Les ancêtres de cette famille se sont développés en sous-sol, avec les champignonnières et la production d’endives. On les appelle « produits de cave », très répandus en Île-de-France. Les parents ont très peu évolué concernant leurs produits, mais davantage sur les systèmes de production. Leurs enfants ont repris l’affaire familiale en la diversifiant (on pense au système des micro-pousses) et surtout en valorisant les nouveaux déchets organiques de la ville, tel le marc de café. L’orientation est majoritairement productive (Boîte à champignons, La Caverne).Un parent high tech en bâtiment est apparu ces dernières années : ici, tout est contrôlé (lumière, atmosphère…) en s’appuyant sur les progrès réalisés dans la recherche spatiale. Ses enfants ont, de leur côté, adopté des bâtiments déjà existants ou recyclés à partir de containers (Agricool, Farmbox). Cette famille connaît un fort développement dans certains pays où la densité urbaine est intense ou le climat très contraignant. En France, il permet de recoloniser certains espaces, comme des parkings inutilisés, ou de mettre en place des fermes mobiles selon les besoins.
- La famille « Vivement dimanche »
L’ancêtre du jardin individuel a donné naissance aux jardins privés, mais aussi au jardinage de groupe avec les jardins ouvriers de la fin du XIXe siècle. Les enfants de cette famille poursuivent la pratique du jardin privé (balcon, terrasse...) qui peut être très productive et du jardinage en groupe qui rassemble les jardins partagés, familiaux et de multiples expériences hybrides. Si le jardinage privé a une dimension productive, le jardinage de groupe ajoute une dimension sociale et pédagogique à l’expérience.
Cette famille a connu un fort développement depuis le XXe siècle et un intérêt grandissant aujourd’hui, tout particulièrement pour le jardinage de groupe.

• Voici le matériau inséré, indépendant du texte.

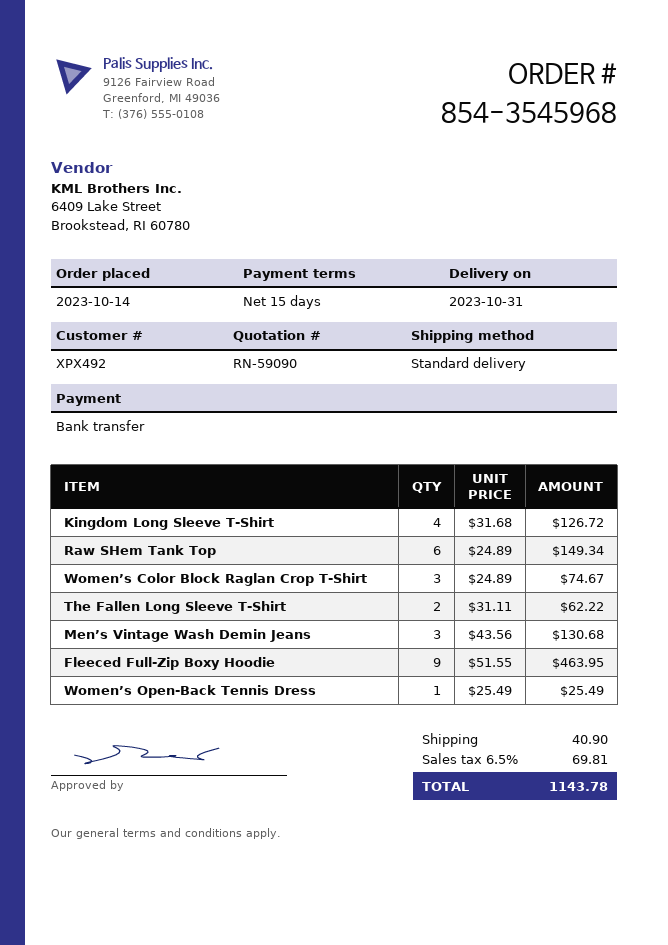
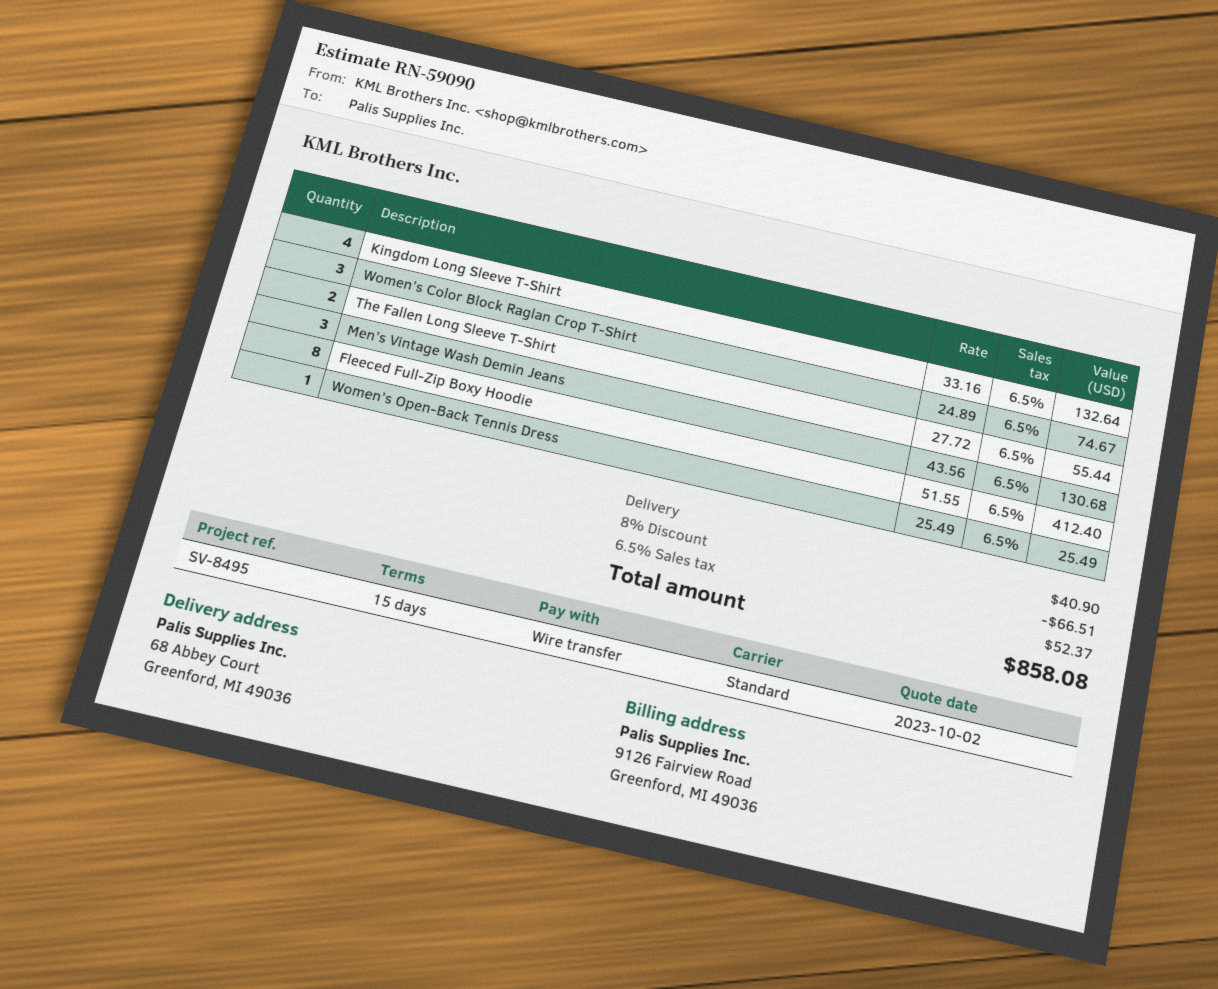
Kingdom Long Sleeve T-Shirt: 4 x 31.68 = 126.72 -> 4 x 33.16 = 132.64
Raw SHem Tank Top: 6 x 24.89 = 149.34 -> none
The Fallen Long Sleeve T-Shirt: 2 x 31.11 = 62.22 -> 2 x 27.72 = 55.44
Fleeced Full-Zip Boxy Hoodie: 9 x 51.55 = 463.95 -> 8 x 51.55 = 412.40
discount: none -> 8% = 66.51
tax: 6.5% = 69.81 -> 6.5% = 52.37
total: 1143.78 -> 858.08

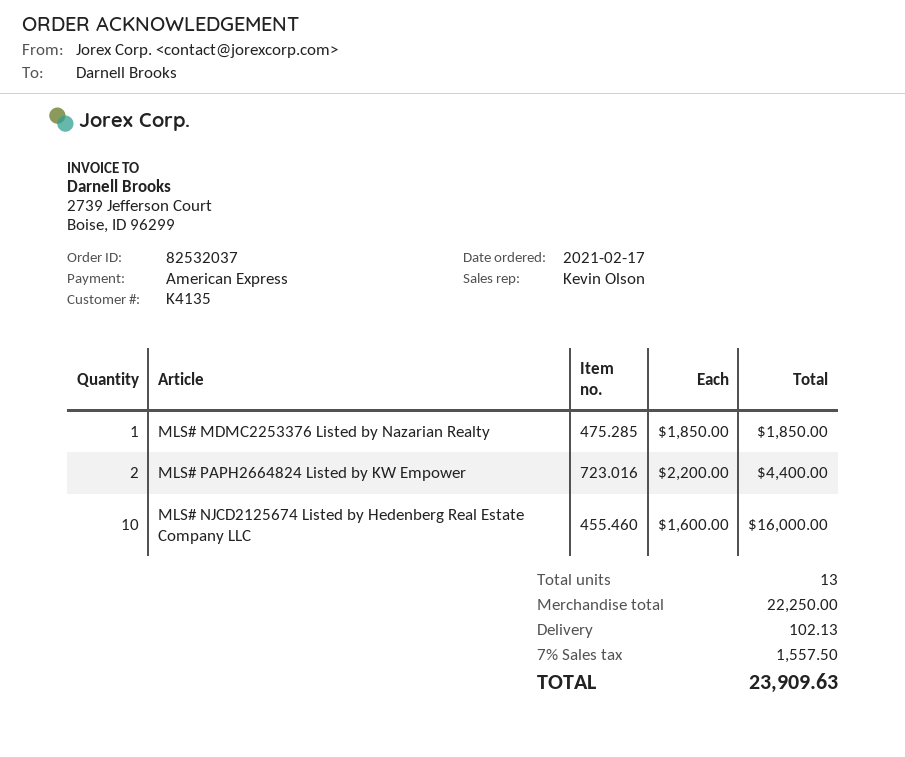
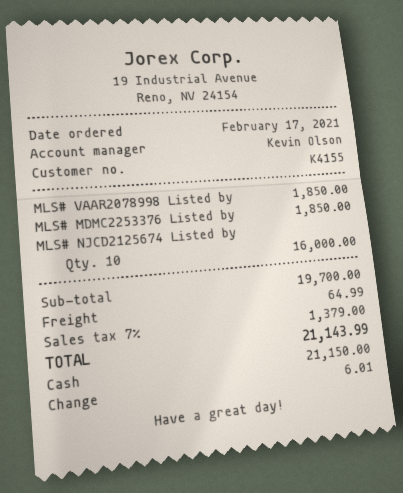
customer number: K4135 -> K4155
payment method: American Express -> cash
MLS# PAPH2664824 Listed by KW Empower: 2 for 4400.00 -> none
MLS# VAAR2078998 Listed by: none -> 1 for 1850.00
subtotal: 22250.00 -> 19700.00
shipping: 102.13 -> 64.99
tax: 7% = 1557.50 -> 7% = 1379.00
total: 23909.63 -> 21143.99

On compte ainsi plus de 1000 sites de jardins collectifs en Île-de-France, occupant au moins 900 hectares, alors que le maraîchage professionnel n’occupe plus qu’environ 5000 hectares.Il reste aujourd’hui difficile d’obtenir un espace où cultiver en ville ou à ses abords, comme en témoignent les listes d’attente pour accéder à un jardin familial ou partagé.
- La famille « Libre-service »
Portée par des mouvements comme Guerrilla gardening, qui dans les années 1970 aux États-Unis lançait la reconquête du béton par la végétation, cette dernière famille est revendicative, inventive et conquérante.
Elle a donné naissance à une progéniture active qui cherche à mettre en place une production végétale dans les espaces publics pour que chacun puisse en profiter. On y retrouve des mouvements internationaux, comme les Incroyables comestibles, mais aussi des initiatives des villes elles-mêmes (permis de végétaliser, réintroduction d’arbres fruitiers dans les parcs). Si cette famille demeure encore modeste, son avenir semble radieux à mesure que les collectivités s’emparent de ses idées.